:: Work request ::
Check every line below, and copy those that include "criterion".

Version comparison data:
··········

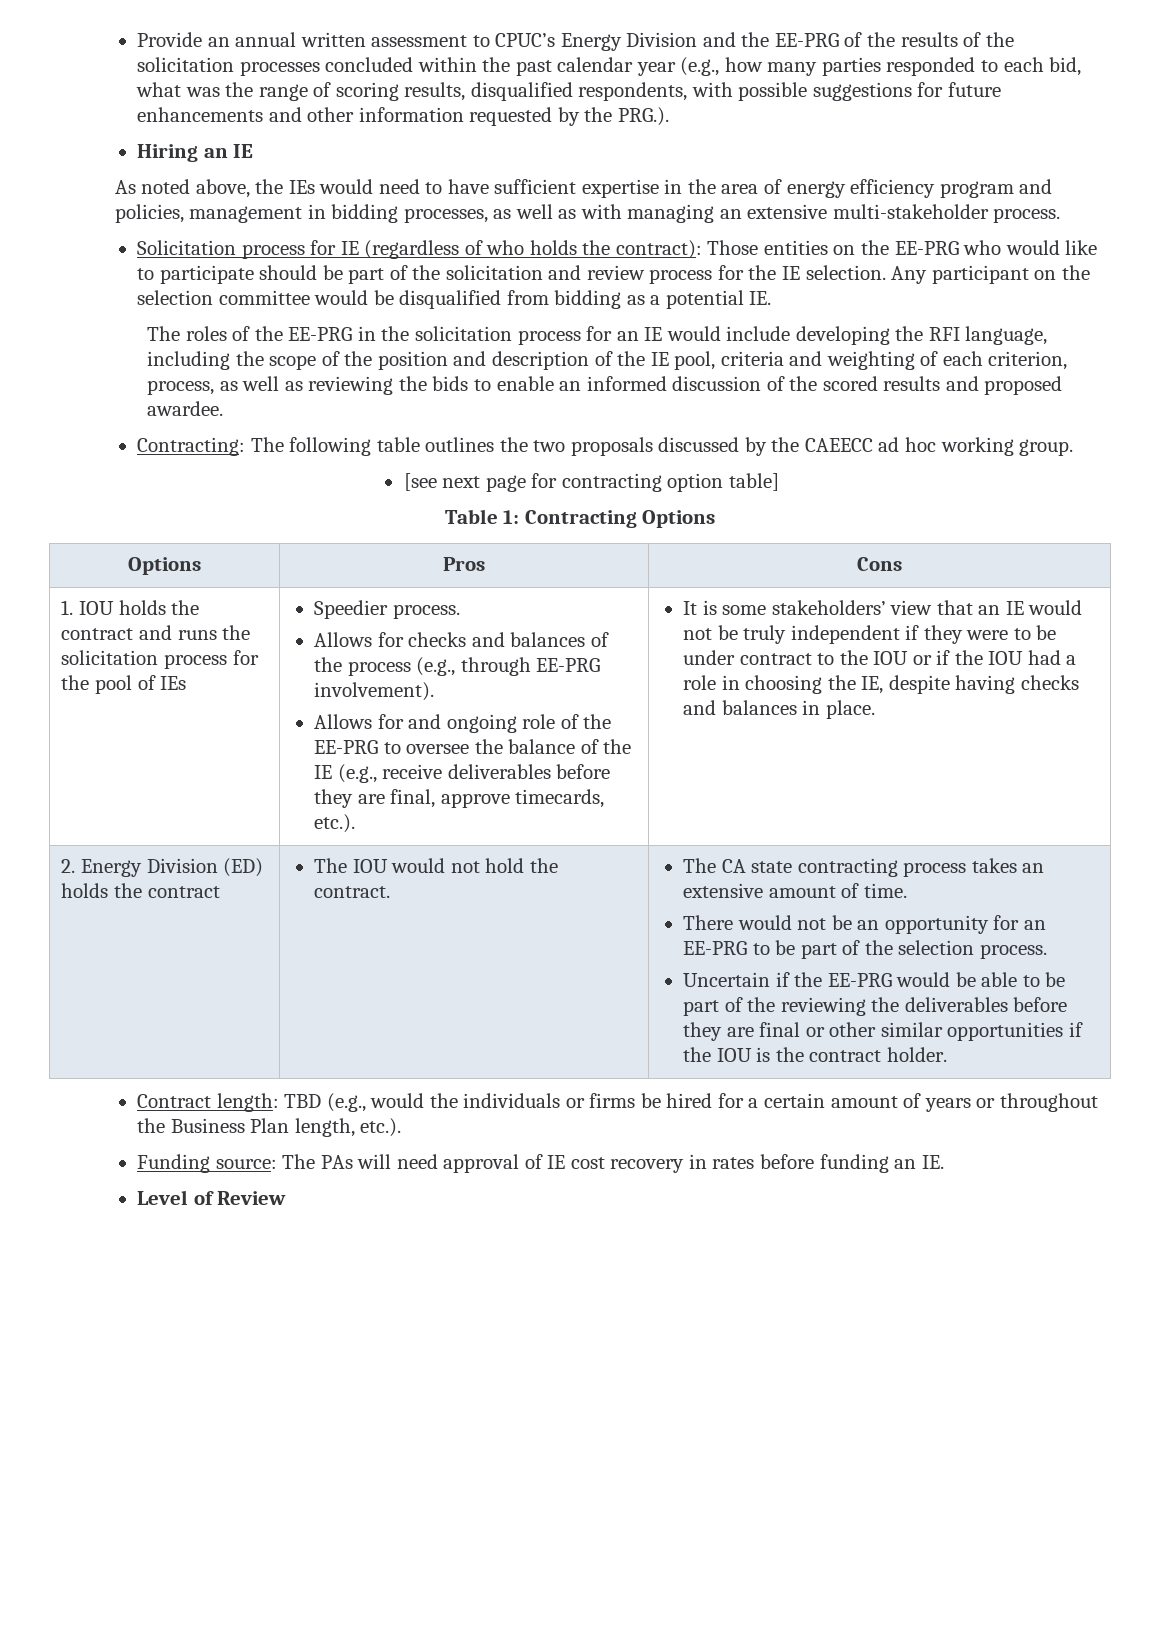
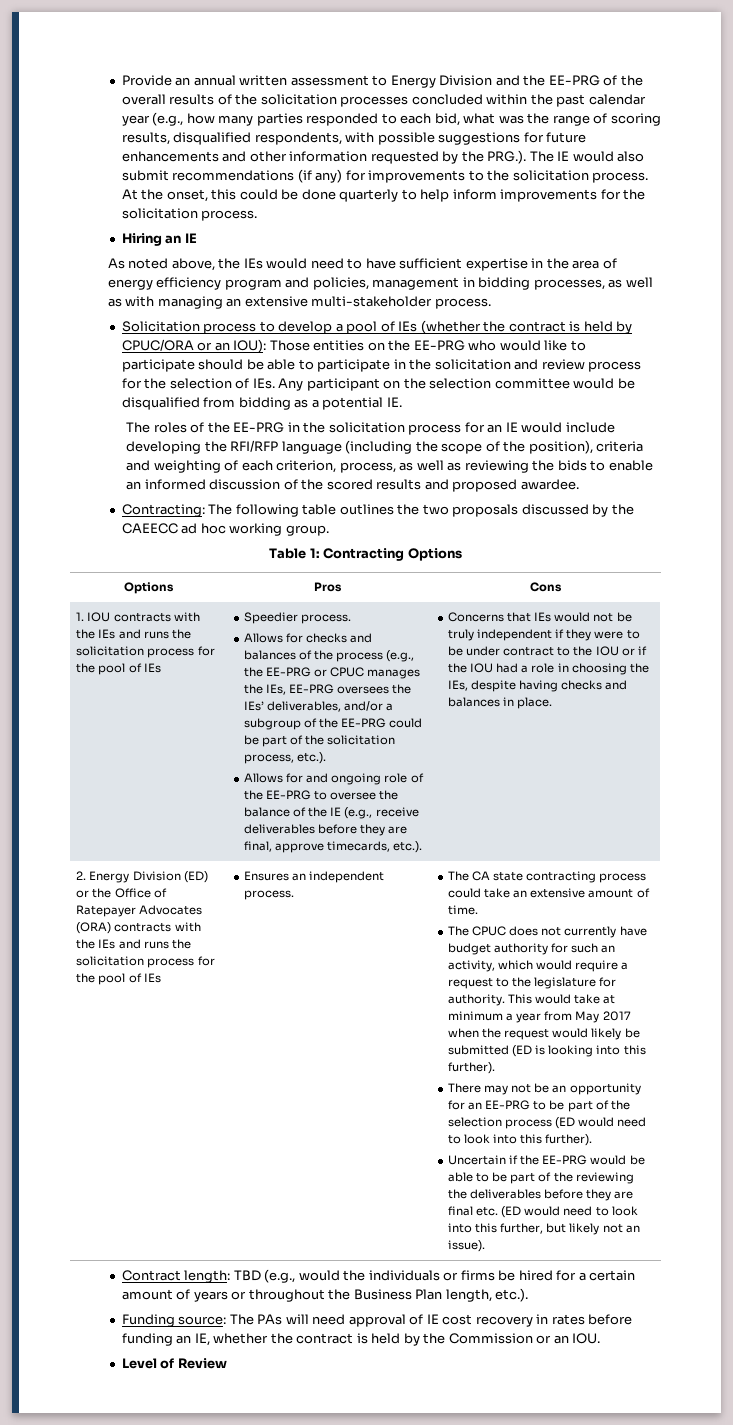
- Provide an annual written assessment to CPUC’s Energy Division and the EE-PRG of the results of the solicitation processes concluded within the past calendar year (e.g., how many parties responded to each bid, what was the range of scoring results, disqualified respondents, with possible suggestions for future enhancements and other information requested by the PRG.).
+ Provide an annual written assessment to Energy Division and the EE-PRG of the overall results of the solicitation processes concluded within the past calendar year (e.g., how many parties responded to each bid, what was the range of scoring results, disqualified respondents, with possible suggestions for future enhancements and other information requested by the PRG.). The IE would also submit recommendations (if any) for improvements to the solicitation process. At the onset, this could be done quarterly to help inform improvements for the solicitation process.
- Solicitation process for IE (regardless of who holds the contract): Those entities on the EE-PRG who would like to participate should be part of the solicitation and review process for the IE selection. Any participant on the selection committee would be disqualified from bidding as a potential IE.
+ Solicitation process to develop a pool of IEs (whether the contract is held by CPUC/ORA or an IOU): Those entities on the EE-PRG who would like to participate should be able to participate in the solicitation and review process for the selection of IEs. Any participant on the selection committee would be disqualified from bidding as a potential IE.
- The roles of the EE-PRG in the solicitation process for an IE would include developing the RFI language, including the scope of the position and description of the IE pool, criteria and weighting of each criterion, process, as well as reviewing the bids to enable an informed discussion of the scored results and proposed awardee.
+ The roles of the EE-PRG in the solicitation process for an IE would include developing the RFI/RFP language (including the scope of the position), criteria and weighting of each criterion, process, as well as reviewing the bids to enable an informed discussion of the scored results and proposed awardee.
- [see next page for contracting option table]
- 1. IOU holds the contract and runs the solicitation process for the pool of IEs
+ 1. IOU contracts with the IEs and runs the solicitation process for the pool of IEs
- Allows for checks and balances of the process (e.g., through EE-PRG involvement).
+ Allows for checks and balances of the process (e.g., the EE-PRG or CPUC manages the IEs, EE-PRG oversees the IEs’ deliverables, and/or a subgroup of the EE-PRG could be part of the solicitation process, etc.).
- It is some stakeholders’ view that an IE would not be truly independent if they were to be under contract to the IOU or if the IOU had a role in choosing the IE, despite having checks and balances in place.
+ Concerns that IEs would not be truly independent if they were to be under contract to the IOU or if the IOU had a role in choosing the IEs, despite having checks and balances in place.
- 2. Energy Division (ED) holds the contract | The IOU would not hold the contract.
+ 2. Energy Division (ED) or the Office of Ratepayer Advocates (ORA) contracts with the IEs and runs the solicitation process for the pool of IEs | Ensures an independent process.
- The CA state contracting process takes an extensive amount of time.
+ The CA state contracting process could take an extensive amount of time.
+ The CPUC does not currently have budget authority for such an activity, which would require a request to the legislature for authority. This would take at minimum a year from May 2017 when the request would likely be submitted (ED is looking into this further).
- There would not be an opportunity for an EE-PRG to be part of the selection process.
+ There may not be an opportunity for an EE-PRG to be part of the selection process (ED would need to look into this further).
- Uncertain if the EE-PRG would be able to be part of the reviewing the deliverables before they are final or other similar opportunities if the IOU is the contract holder.
+ Uncertain if the EE-PRG would be able to be part of the reviewing the deliverables before they are final etc. (ED would need to look into this further, but likely not an issue).
- Funding source: The PAs will need approval of IE cost recovery in rates before funding an IE.
+ Funding source: The PAs will need approval of IE cost recovery in rates before funding an IE, whether the contract is held by the Commission or an IOU.

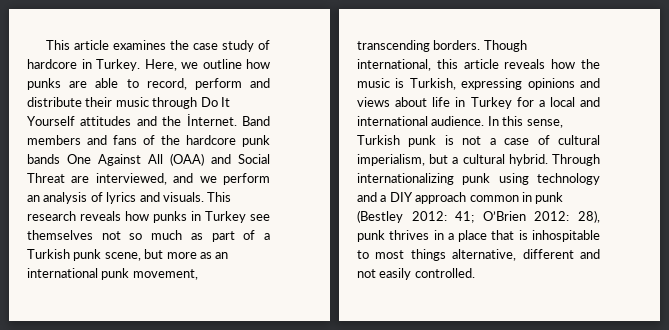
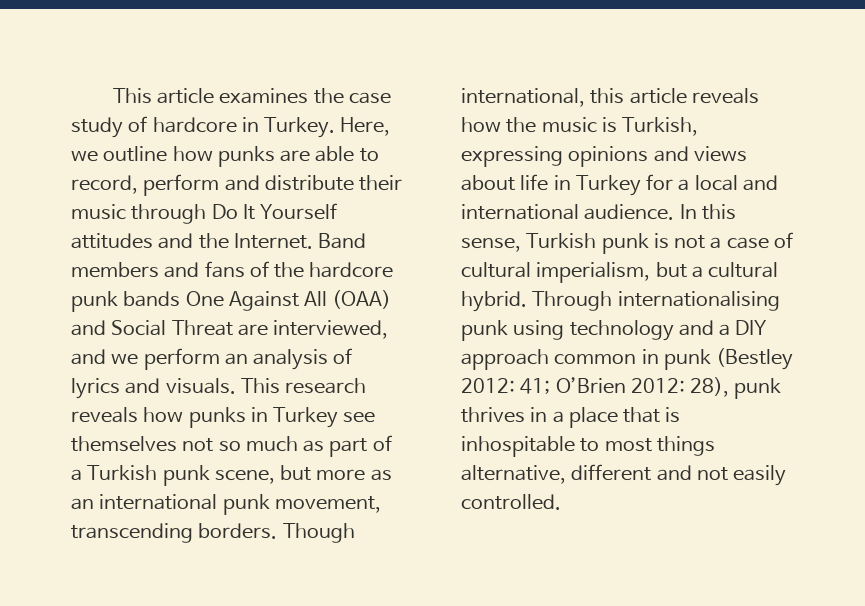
- Here, we outline how punks are able to record, perform and distribute their music through Do It Yourself attitudes and the İnternet.
+ Here, we outline how punks are able to record, perform and distribute their music through Do It Yourself attitudes and the Internet.
- Through internationalizing punk using technology and a DIY approach common in punk (Bestley 2012: 41; O’Brien 2012: 28), punk thrives in a place that is inhospitable to most things alternative, different and not easily controlled.
+ Through internationalising punk using technology and a DIY approach common in punk (Bestley 2012: 41; O’Brien 2012: 28), punk thrives in a place that is inhospitable to most things alternative, different and not easily controlled.

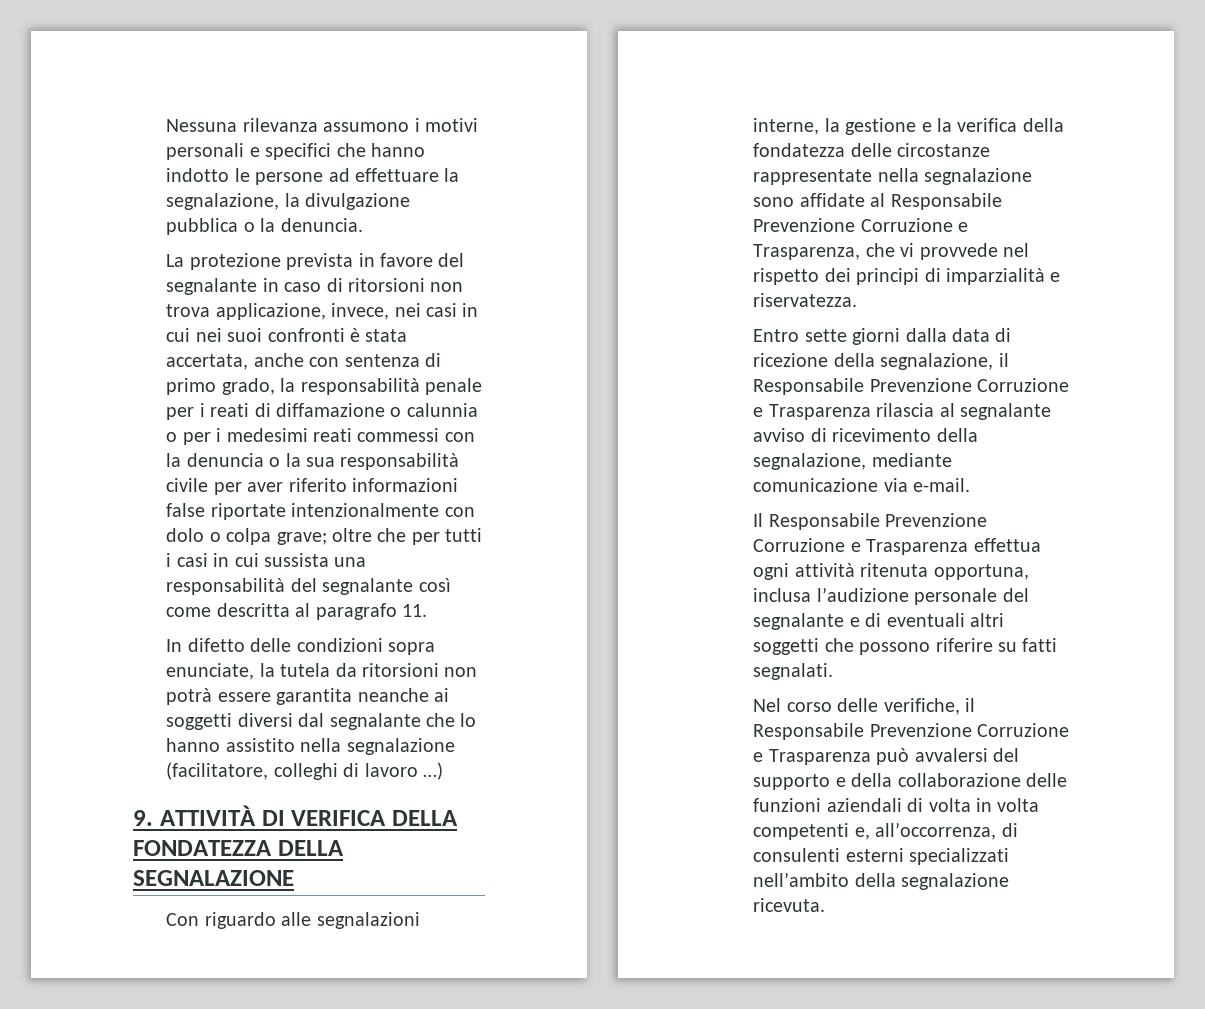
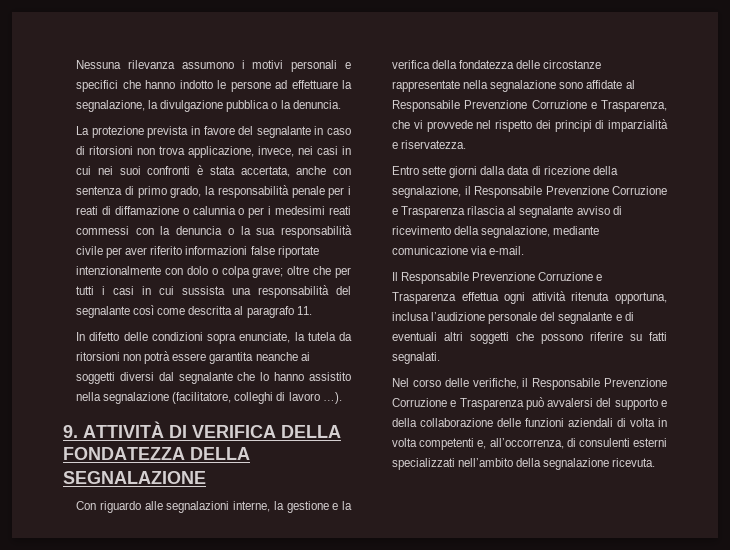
- In difetto delle condizioni sopra enunciate, la tutela da ritorsioni non potrà essere garantita neanche ai soggetti diversi dal segnalante che lo hanno assistito nella segnalazione (facilitatore, colleghi di lavoro …)
+ In difetto delle condizioni sopra enunciate, la tutela da ritorsioni non potrà essere garantita neanche ai soggetti diversi dal segnalante che lo hanno assistito nella segnalazione (facilitatore, colleghi di lavoro …).

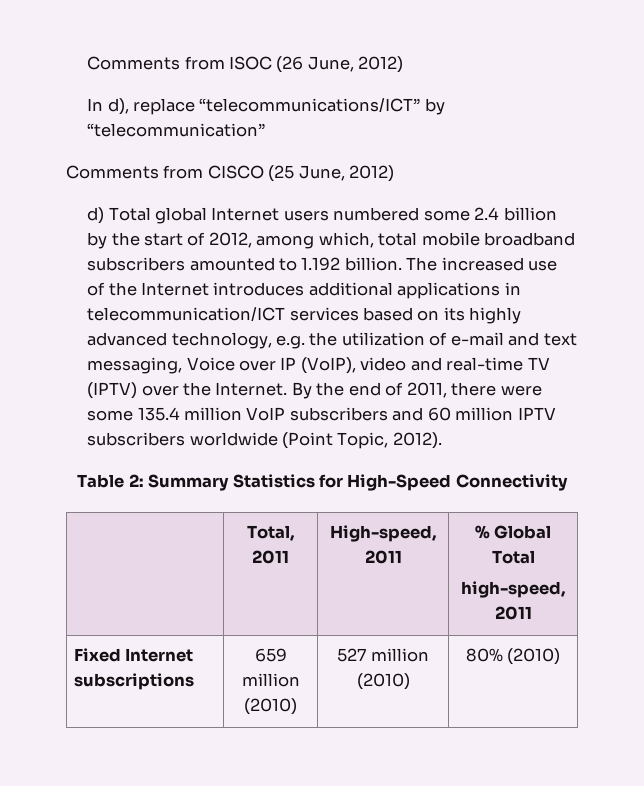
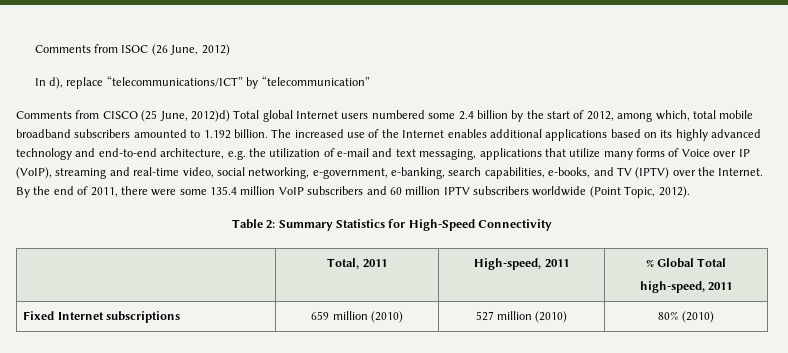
- Comments from CISCO (25 June, 2012)
- d) Total global Internet users numbered some 2.4 billion by the start of 2012, among which, total mobile broadband subscribers amounted to 1.192 billion.
+ Comments from CISCO (25 June, 2012)d) Total global Internet users numbered some 2.4 billion by the start of 2012, among which, total mobile broadband subscribers amounted to 1.192 billion.
- The increased use of the Internet introduces additional applications in telecommunication/ICT services based on its highly advanced technology, e.g. the utilization of e-mail and text messaging, Voice over IP (VoIP), video and real-time TV (IPTV) over the Internet.
+ The increased use of the Internet enables additional applications based on its highly advanced technology and end-to-end architecture, e.g. the utilization of e-mail and text messaging, applications that utilize many forms of Voice over IP (VoIP), streaming and real-time video, social networking, e-government, e-banking, search capabilities, e-books, and TV (IPTV) over the Internet.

··········

:: Solution ::
- The roles of the EE-PRG in the solicitation process for an IE would include developing the RFI language, including the scope of the position and description of the IE pool, criteria and weighting of each criterion, process, as well as reviewing the bids to enable an informed discussion of the scored results and proposed awardee.
+ The roles of the EE-PRG in the solicitation process for an IE would include developing the RFI/RFP language (including the scope of the position), criteria and weighting of each criterion, process, as well as reviewing the bids to enable an informed discussion of the scored results and proposed awardee.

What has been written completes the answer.